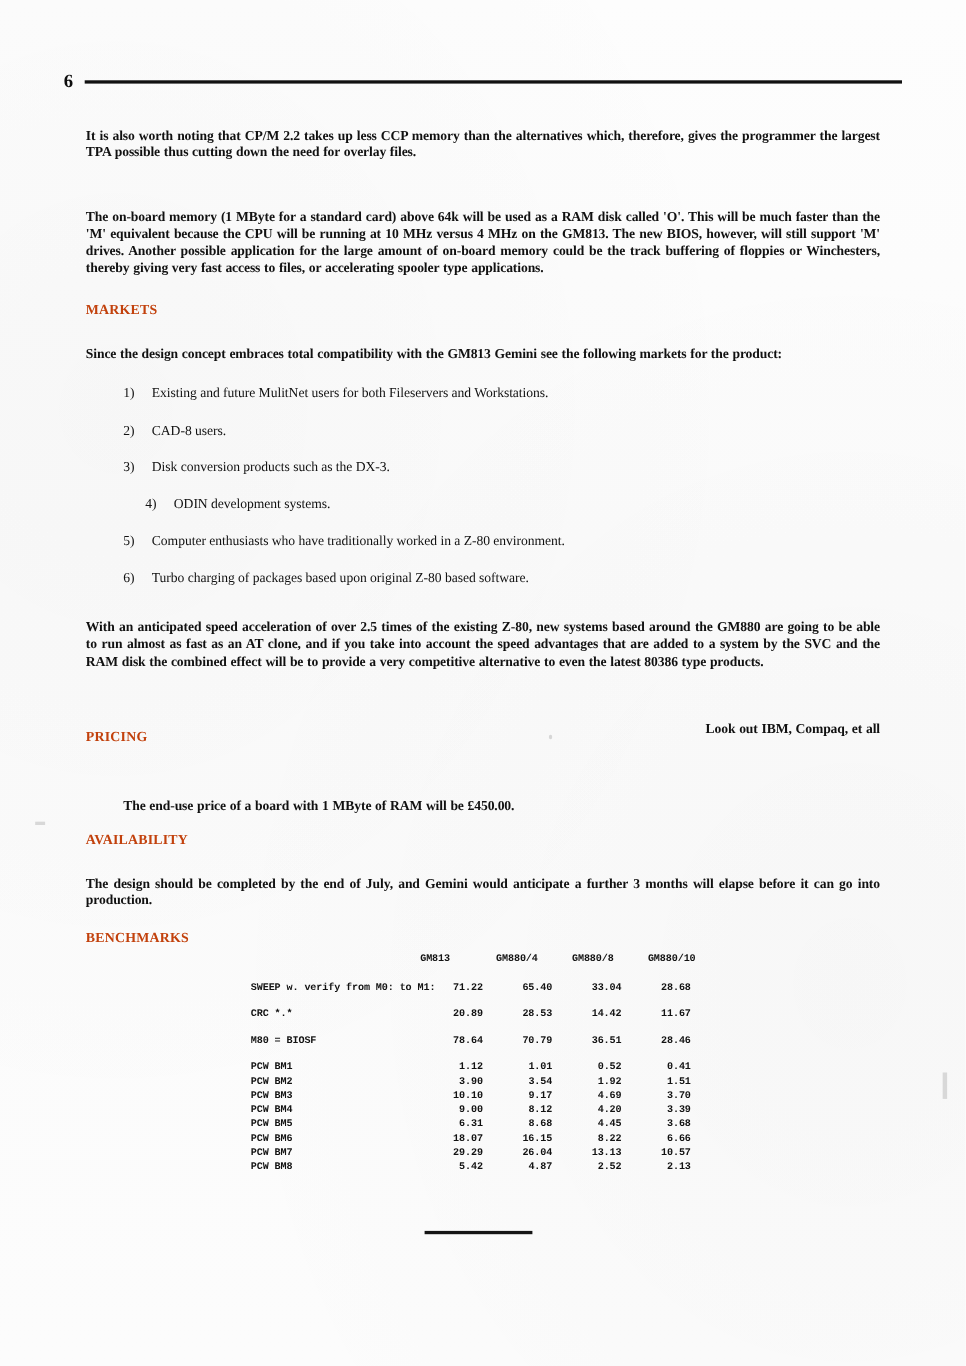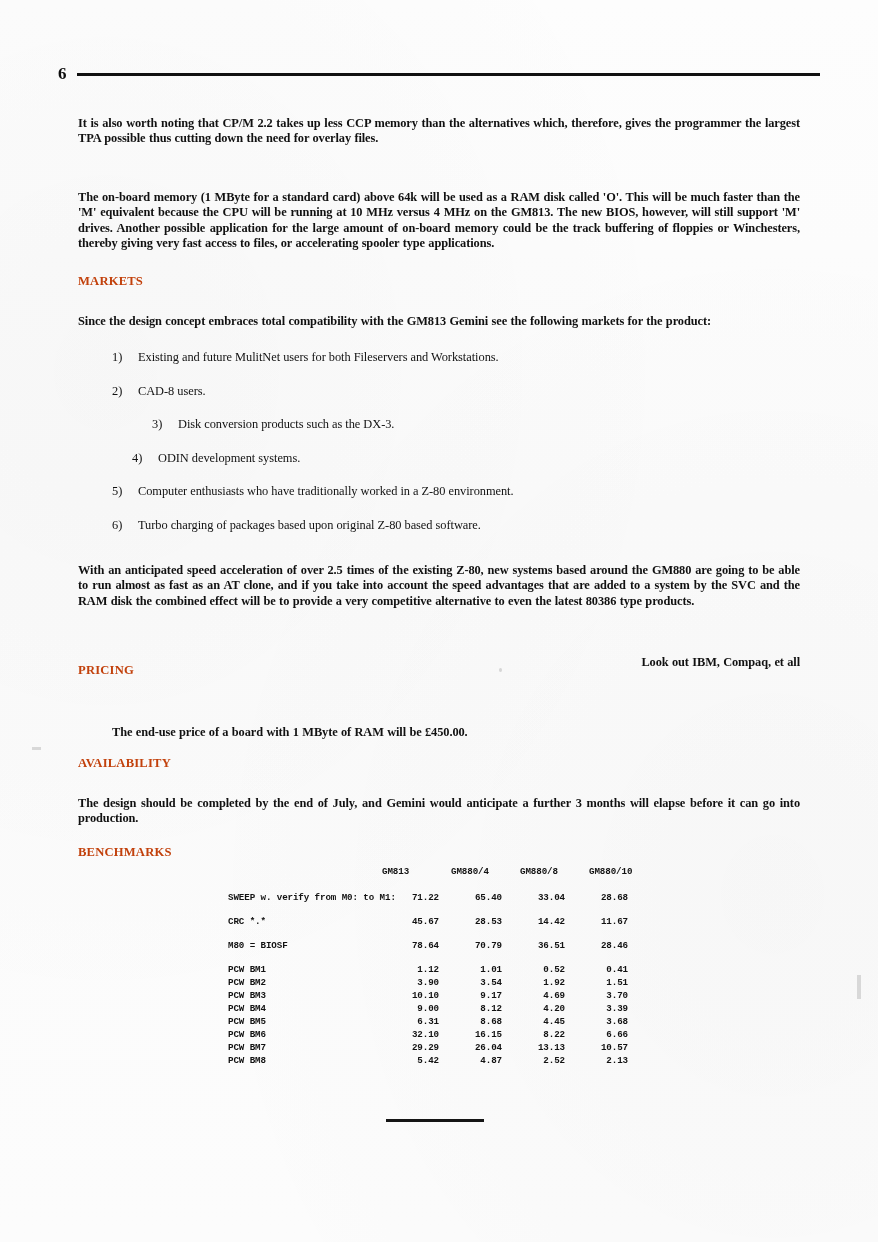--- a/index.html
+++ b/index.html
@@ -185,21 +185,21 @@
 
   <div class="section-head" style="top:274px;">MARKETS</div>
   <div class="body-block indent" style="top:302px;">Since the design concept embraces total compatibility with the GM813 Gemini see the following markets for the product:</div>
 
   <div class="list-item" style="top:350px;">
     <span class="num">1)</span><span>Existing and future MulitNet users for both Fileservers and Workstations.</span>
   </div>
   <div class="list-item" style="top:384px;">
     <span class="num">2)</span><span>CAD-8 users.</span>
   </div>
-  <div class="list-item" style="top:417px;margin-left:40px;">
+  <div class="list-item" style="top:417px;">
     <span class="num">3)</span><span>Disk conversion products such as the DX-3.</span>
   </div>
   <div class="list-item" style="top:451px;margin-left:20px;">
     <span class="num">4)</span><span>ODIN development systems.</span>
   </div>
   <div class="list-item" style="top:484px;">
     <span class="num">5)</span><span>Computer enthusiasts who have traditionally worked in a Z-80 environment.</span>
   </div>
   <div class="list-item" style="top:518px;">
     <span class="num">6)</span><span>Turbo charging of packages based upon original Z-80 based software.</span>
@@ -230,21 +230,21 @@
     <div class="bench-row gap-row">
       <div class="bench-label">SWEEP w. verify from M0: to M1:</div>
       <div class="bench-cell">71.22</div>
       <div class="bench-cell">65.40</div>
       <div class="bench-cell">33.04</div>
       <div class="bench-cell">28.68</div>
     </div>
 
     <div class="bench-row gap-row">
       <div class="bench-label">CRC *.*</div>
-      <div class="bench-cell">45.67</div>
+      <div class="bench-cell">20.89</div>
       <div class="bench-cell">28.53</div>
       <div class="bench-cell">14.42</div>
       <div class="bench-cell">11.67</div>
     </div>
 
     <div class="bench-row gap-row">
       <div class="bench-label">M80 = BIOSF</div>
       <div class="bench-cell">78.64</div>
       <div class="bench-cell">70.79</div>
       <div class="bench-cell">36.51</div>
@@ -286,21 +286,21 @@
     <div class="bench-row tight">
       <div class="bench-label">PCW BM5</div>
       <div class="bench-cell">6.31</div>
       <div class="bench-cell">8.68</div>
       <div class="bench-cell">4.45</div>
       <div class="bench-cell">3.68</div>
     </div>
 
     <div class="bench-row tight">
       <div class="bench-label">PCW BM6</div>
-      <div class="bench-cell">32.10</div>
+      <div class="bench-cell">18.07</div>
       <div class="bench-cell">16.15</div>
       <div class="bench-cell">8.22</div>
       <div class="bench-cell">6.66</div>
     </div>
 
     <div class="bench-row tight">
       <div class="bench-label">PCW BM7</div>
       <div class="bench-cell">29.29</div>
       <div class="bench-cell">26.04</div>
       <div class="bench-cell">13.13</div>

=-=-=-=-=

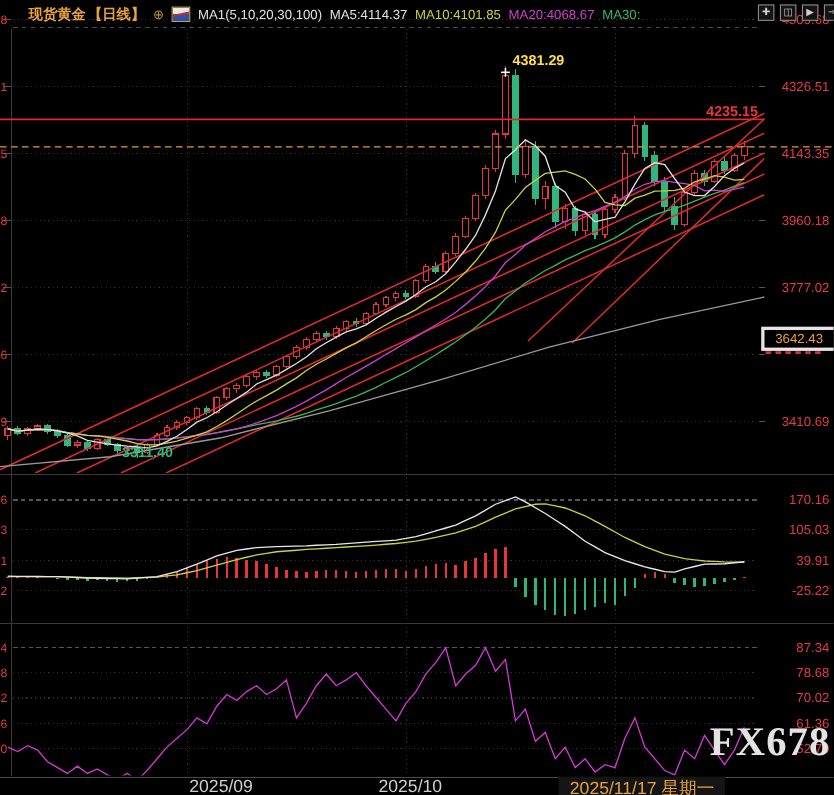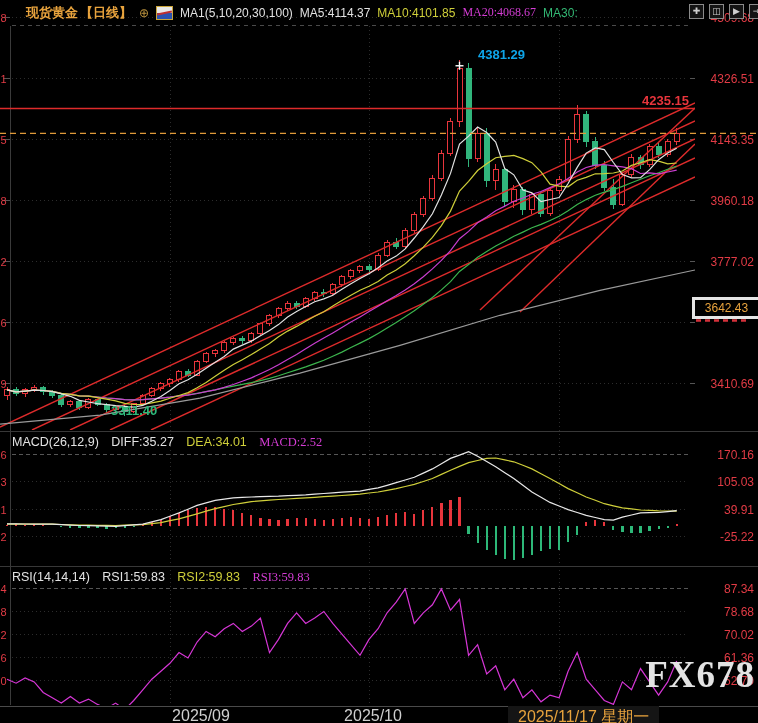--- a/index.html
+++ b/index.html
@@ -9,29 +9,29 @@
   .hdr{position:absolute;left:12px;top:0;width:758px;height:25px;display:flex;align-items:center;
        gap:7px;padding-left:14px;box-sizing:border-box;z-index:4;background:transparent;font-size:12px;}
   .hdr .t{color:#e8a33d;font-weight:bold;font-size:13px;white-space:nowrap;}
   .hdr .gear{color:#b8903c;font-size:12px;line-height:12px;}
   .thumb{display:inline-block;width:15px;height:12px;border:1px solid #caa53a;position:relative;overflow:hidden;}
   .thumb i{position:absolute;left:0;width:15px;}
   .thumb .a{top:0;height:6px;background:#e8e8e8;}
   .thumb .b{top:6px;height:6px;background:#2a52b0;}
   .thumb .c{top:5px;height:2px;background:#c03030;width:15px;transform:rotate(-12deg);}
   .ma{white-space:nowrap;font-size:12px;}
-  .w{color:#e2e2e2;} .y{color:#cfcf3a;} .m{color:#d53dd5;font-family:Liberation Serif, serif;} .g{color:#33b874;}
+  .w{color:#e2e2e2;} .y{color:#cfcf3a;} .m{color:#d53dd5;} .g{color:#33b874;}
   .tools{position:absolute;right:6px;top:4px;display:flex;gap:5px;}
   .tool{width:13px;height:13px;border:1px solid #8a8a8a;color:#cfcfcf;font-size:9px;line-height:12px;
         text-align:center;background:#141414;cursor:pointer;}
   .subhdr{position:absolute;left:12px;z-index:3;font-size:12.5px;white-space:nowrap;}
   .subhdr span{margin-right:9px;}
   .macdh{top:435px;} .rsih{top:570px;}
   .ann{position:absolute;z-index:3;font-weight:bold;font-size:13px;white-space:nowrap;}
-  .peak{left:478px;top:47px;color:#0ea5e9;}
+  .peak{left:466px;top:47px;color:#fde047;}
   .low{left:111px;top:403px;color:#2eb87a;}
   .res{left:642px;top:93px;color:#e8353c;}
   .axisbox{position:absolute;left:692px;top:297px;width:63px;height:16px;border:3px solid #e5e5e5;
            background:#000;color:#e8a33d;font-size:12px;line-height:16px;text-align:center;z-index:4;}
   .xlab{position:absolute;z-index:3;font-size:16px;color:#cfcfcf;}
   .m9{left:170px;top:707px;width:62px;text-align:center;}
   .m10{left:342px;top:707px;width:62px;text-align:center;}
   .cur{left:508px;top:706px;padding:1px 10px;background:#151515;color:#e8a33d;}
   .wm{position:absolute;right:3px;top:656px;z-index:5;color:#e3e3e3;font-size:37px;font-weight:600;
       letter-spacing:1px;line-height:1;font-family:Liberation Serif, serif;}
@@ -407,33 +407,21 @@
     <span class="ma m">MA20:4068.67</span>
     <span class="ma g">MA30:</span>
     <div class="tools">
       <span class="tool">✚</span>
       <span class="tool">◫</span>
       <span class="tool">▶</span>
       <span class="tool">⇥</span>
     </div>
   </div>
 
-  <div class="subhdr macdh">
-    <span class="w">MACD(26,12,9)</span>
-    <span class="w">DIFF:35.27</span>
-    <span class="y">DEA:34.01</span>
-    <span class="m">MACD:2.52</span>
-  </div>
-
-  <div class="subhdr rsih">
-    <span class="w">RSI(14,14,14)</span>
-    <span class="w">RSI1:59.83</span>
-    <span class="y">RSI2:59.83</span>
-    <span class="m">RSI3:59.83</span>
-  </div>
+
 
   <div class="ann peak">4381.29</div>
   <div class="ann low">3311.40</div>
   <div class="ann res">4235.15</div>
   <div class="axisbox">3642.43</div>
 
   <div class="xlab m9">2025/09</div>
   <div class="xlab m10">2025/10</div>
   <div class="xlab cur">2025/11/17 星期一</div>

=-=-=-=-=

• **Prompt**: Look through the data above. Find each line with the string "space" and copy it.

• **Output below**:
   .hdr .t{color:#e8a33d;font-weight:bold;font-size:13px;white-space:nowrap;}
   .ma{white-space:nowrap;font-size:12px;}
   .subhdr{position:absolute;left:12px;z-index:3;font-size:12.5px;white-space:nowrap;}
   .ann{position:absolute;z-index:3;font-weight:bold;font-size:13px;white-space:nowrap;}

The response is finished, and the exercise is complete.